WPI Worcester Polytechnic Institute

Computer Science Department
------------------------------------------

CS 444X Data Mining and Knowledge Discovery in Databases - D Term 2004 
Project 2: Data Pre-processing, Mining, and Evaluation of Classification Rules

PROF. CAROLINA RUIZ 

DUE DATE: This project is due on Wednesday, April 7 2004 at 12 NOON. 
------------------------------------------


PROJECT DESCRIPTION

The purpose of this assignment is to gain first-hand experience with the construction of classification rules.

HOMEWORK ASSIGNMENT

See
Peter Mardziel's solutions to this homework assignment.

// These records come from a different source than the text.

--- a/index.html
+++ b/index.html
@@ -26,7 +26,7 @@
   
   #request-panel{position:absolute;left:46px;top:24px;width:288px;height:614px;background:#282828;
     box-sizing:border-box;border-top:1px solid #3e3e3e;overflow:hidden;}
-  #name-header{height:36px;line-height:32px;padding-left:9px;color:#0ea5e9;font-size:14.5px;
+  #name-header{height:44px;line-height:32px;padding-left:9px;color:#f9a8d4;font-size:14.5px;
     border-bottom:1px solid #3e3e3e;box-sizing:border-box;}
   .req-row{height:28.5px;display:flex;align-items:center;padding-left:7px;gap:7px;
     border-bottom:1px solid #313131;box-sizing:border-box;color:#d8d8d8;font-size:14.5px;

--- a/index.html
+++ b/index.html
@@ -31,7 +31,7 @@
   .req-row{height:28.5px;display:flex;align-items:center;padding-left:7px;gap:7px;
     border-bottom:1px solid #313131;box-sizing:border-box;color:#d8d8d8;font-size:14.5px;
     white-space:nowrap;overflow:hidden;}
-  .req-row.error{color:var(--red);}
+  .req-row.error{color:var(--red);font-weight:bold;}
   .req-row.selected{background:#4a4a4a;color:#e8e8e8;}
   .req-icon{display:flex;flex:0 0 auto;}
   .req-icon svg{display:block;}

Consider the loan applications dataset discussed in class:

@relation credit-data

@attribute credit_history {bad, unknown, good}
@attribute debt {low, high}
@attribute collateral {none, adequate}
@attribute income {0-15, 15-35, >35}
@attribute risk {low, moderate, high}

@data
bad, low, none, 0-15, high
unknown, high, none, 15-35, high
unknown, low, none, 15-35, moderate
bad, low, none, 15-35, moderate
unknown, low, adequate, >35, low
unknown, low, none, >35, low
unknown, high, none, 0-15, high
bad, low, adequate, >35, moderate
good, low, none, >35, low
good, high, adequate, >35, low
good, high, none, 0-15, high
good, high, none, 15-35, moderate
good, high, none, >35, low
bad, high, none, 15-35, high

  1. (20 points) Construct "by hand" all the perfect classification rules that the Prism algorithm would output for this dataset using the ratio p/t to rank the attribute-valuess that are candidates for inclusion in a rule. You written solutions should show all your work. That is, the list of all attribute-values that were candidates during each of the stages of the rule construction process and which ones were selected.

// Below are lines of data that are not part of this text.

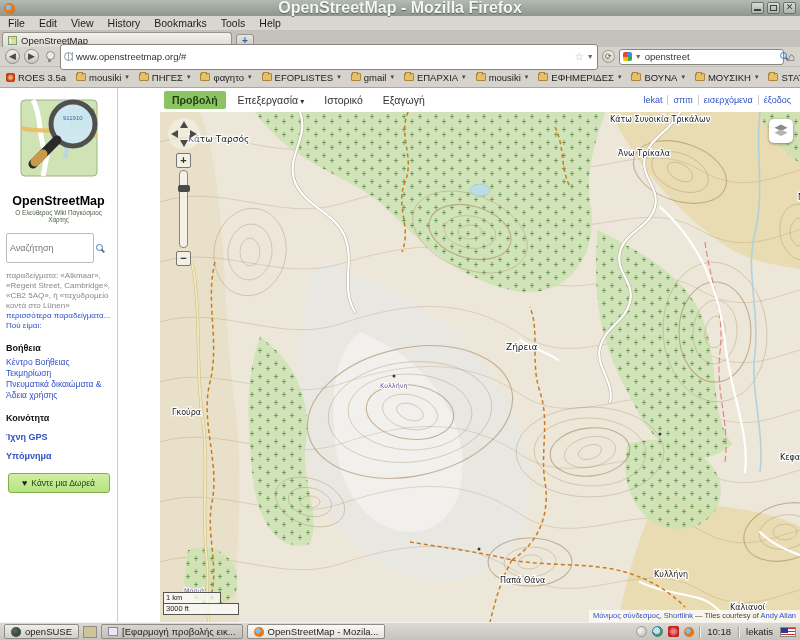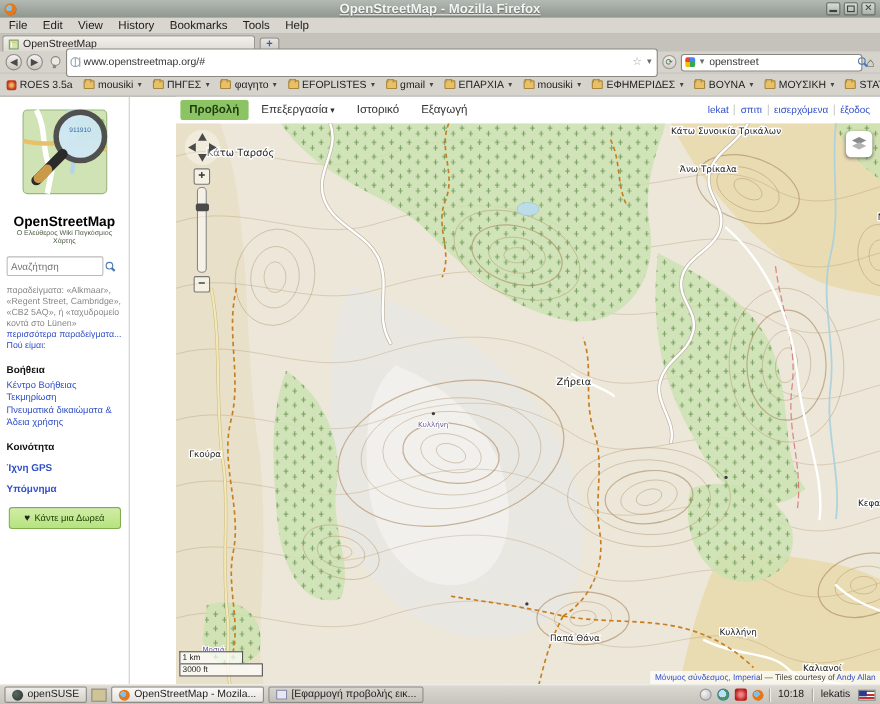--- a/index.html
+++ b/index.html
@@ -13,7 +13,7 @@
     background:radial-gradient(circle at 40% 40%, #7ec0e8 0 30%, #e67817 31% 70%, #c4500a 71%);
     flex:0 0 auto; }
   .title-text { position:absolute; left:0; right:0; text-align:center;
-    font-size:12px; font-weight:bold; color:#f4f6f4; text-shadow:0 1px 1px #5a625a;text-decoration:underline; }
+    font-size:16px; font-weight:bold; color:#f4f6f4; text-shadow:0 1px 1px #5a625a; }
   .winbtns { margin-left:auto; display:flex; gap:3px; z-index:2; }
   .winbtn { width:13px; height:12px; background:linear-gradient(#d8dcd8,#aab0aa);
     border:1px solid #6a726a; border-radius:2px; position:relative; cursor:pointer; }

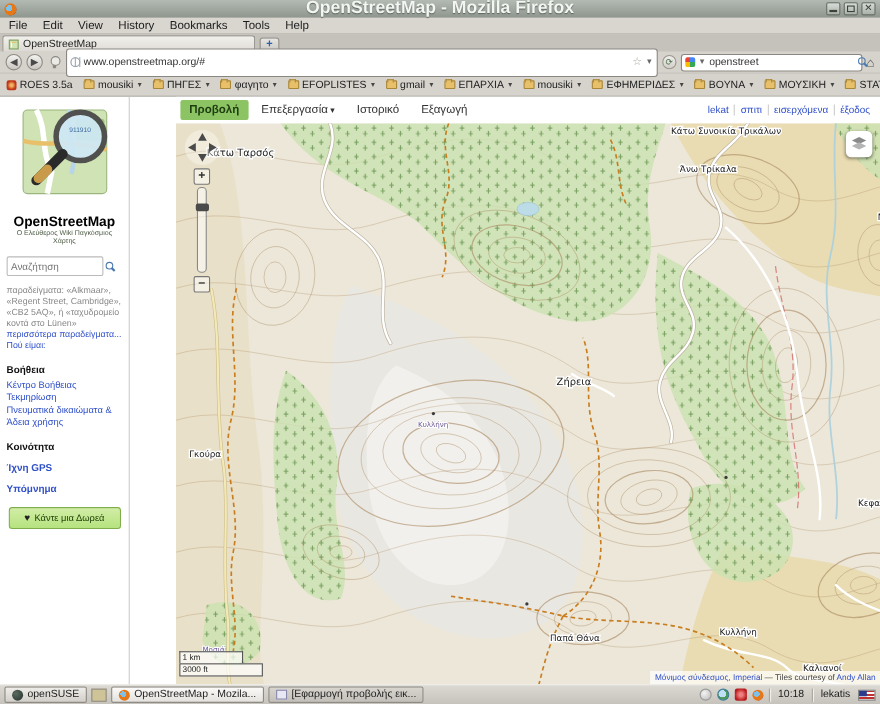--- a/index.html
+++ b/index.html
@@ -85,7 +85,7 @@
   .site-title { text-align:center; font-size:12.5px; font-weight:bold; color:#000; margin-top:4px; }
   .site-sub { text-align:center; font-size:6.4px; color:#4e5c46; margin-top:1px; }
   .search-row { margin-top:10px; display:flex; align-items:center; gap:2px; }
-  .search-input { width:88px; height:18px; border:1px solid #bbb; border-radius:2px;
+  .search-input { width:88px; height:30px; border:1px solid #bbb; border-radius:2px;
     font-size:9px; color:#999; padding:0 3px; font-family:"Liberation Sans",sans-serif; outline:none;}
   .side-p { margin-top:8px; color:#888; line-height:1.25; }
   a.blue { color:#3050c8; text-decoration:none; cursor:pointer; }

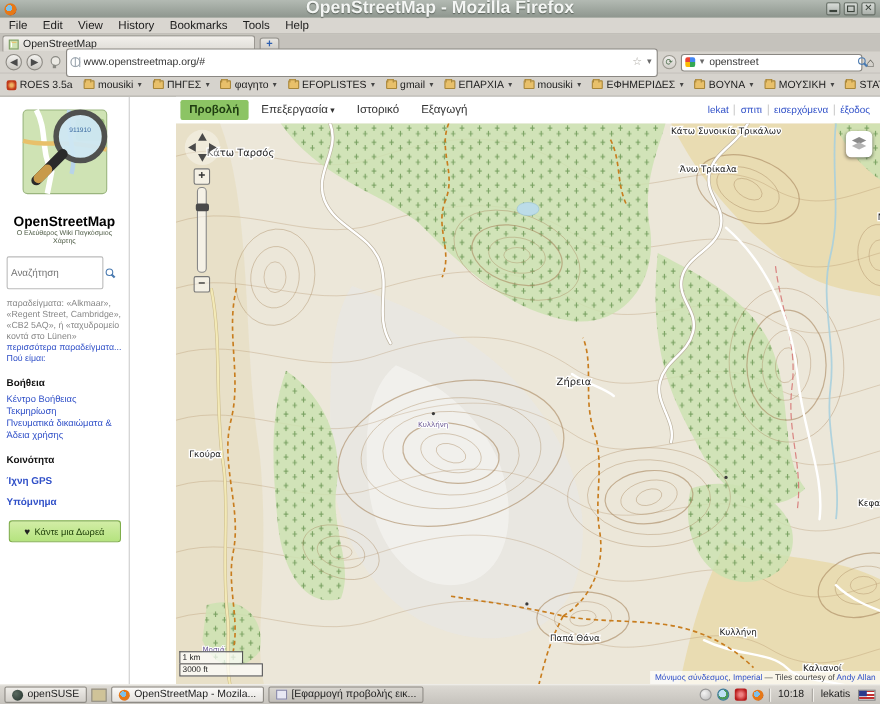--- a/index.html
+++ b/index.html
@@ -514,7 +514,7 @@
       </div>
 
       <div class="attrib">
-        <a class="blue">Μόνιμος σύνδεσμος</a><span>, </span><a class="blue">Imperial</a><span> — Tiles courtesy of </span><a class="blue">Andy Allan</a>
+        <a class="blue">Μόνιμος σύνδεσμος</a><span>, </span><a class="blue">Shortlink</a><span> — Tiles courtesy of </span><a class="blue">Andy Allan</a>
       </div>
     </div>
   </div>

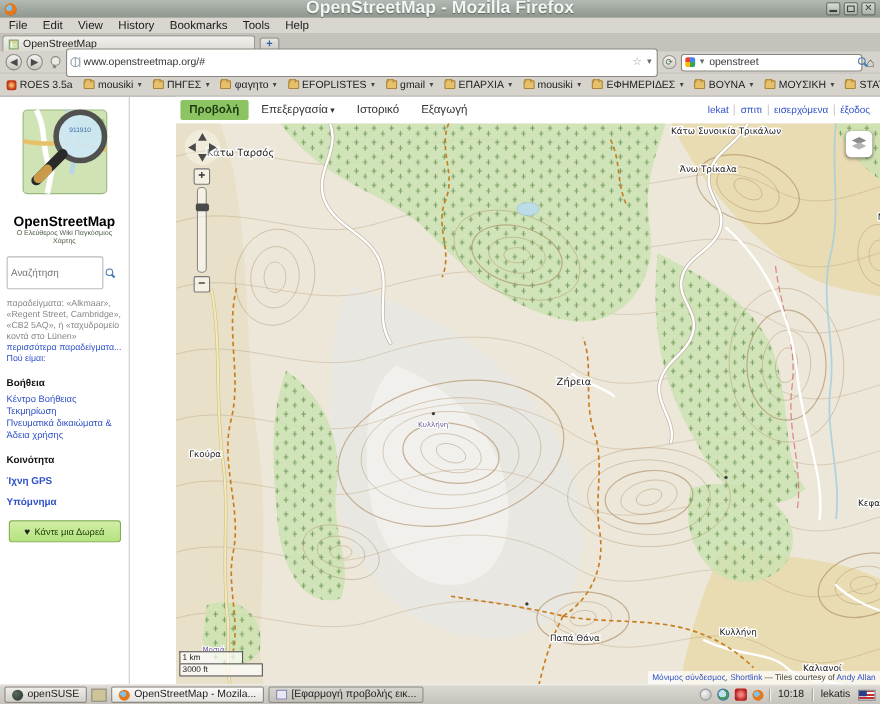--- a/index.html
+++ b/index.html
@@ -526,13 +526,13 @@
     <span>openSUSE</span>
   </div>
   <span class="pager"></span>
+  <div class="taskbtn idle">
+    <span class="mini-img"></span>
+    <span>[Εφαρμογή προβολής εικ...</span>
+  </div>
   <div class="taskbtn active">
     <span class="mini-ff"></span>
     <span>OpenStreetMap - Mozila...</span>
-  </div>
-  <div class="taskbtn idle">
-    <span class="mini-img"></span>
-    <span>[Εφαρμογή προβολής εικ...</span>
   </div>
   <div class="tray">
     <span class="tico vol"></span>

  2. (20 points) Repeat part 1 above but now using p*[log_2(p/t) - log_2(P/T)] to rank the attribute-valuess that are candidates for inclusion in a rule.

  3. (10 points) Assume that a function m: Rules -> Real Numbers is given, such that this function receives a rule R as its input and outputs the likelihood that the improvement in classification accuracy given by the rule R (over the accuracy of Zero-R) occurs by chance. Hence, the lower m(R), the better R is.

    Discuss how the function m is used to prune a collection of perfect rules constructed by the Prism algorithm.


PROJECT ASSIGNMENT


REPORTS AND DUE DATE


GRADING CRITERIA

FOR THE PROJECT ASSIGNMENT PART (excluding the homework assignment part)
TOTAL: 100 POINTS + EXTRA POINTS DEPENDING ON EXCEPTIONAL QUALITY

(TOTAL: 15 points) PRE-PROCESSING OF THE DATASET:
(05 points) Discretizing attributes as needed
(05 points) Dealing with missing values appropriately
(05 points) Dealing with attributes appropriately
           (i.e. using nominal values instead of numeric
            when appropriate, using as many of them 
            as possible, etc.) 
(up to 5 extra credit points) 
           Trying to do "fancier" things with attributes
           (i.e. combining two attributes highly correlated
            into one, using background knowledge, etc.)
    
(TOTAL: 20 points) ALGORITHMIC DESCRIPTION OF THE CODE DESCRIPTION
(05 points) Description of the algorithm underlying the Weka filters used
(15 points) Description of the algorithm underlying the construction and
            pruning of classication rules in Weka's PRISM code
(up to 5 extra credit points for an outanding job) 
(providing just a structural description of the code, i.e. a list of 
classes and methods, will receive 0 points)

(TOTAL: 60 points) EXPERIMENTS
(TOTAL: 30 points each dataset) FOR EACH DATASET:
       (06 points) ran a good number of experiments
                   to get familiar with the PRISM classification method and
                   different evaluation methods (%split, cross-validation,...)
       (08 points) good description of the experiment setting and the results 
       (08 points) good analysis of the results of the experiments
       (08 points) comparison of the results obtained with Prism and the
                   classifiers from previous project (ZeroR, ID3, and J4.8)
                   and argumentation of weknesses and/or strenghts of each of the
                   methods on this dataset, and argumentation of which method
                   should be preferred for this dataset and why. 
       (up to 5 extra credit points) excellent analysis of the results and 
                                     comparisons
       (up to 10 extra credit points) running additional interesting experiments
                   selecting other classification attributes instead of the 
                   required in this project statement ("private/public", "salary")

(TOTAL 5 points) SLIDES - how well do they summarize concisely
        the results of the project? We suggest you summarize the
        setting of your experiments and their results in a tabular manner.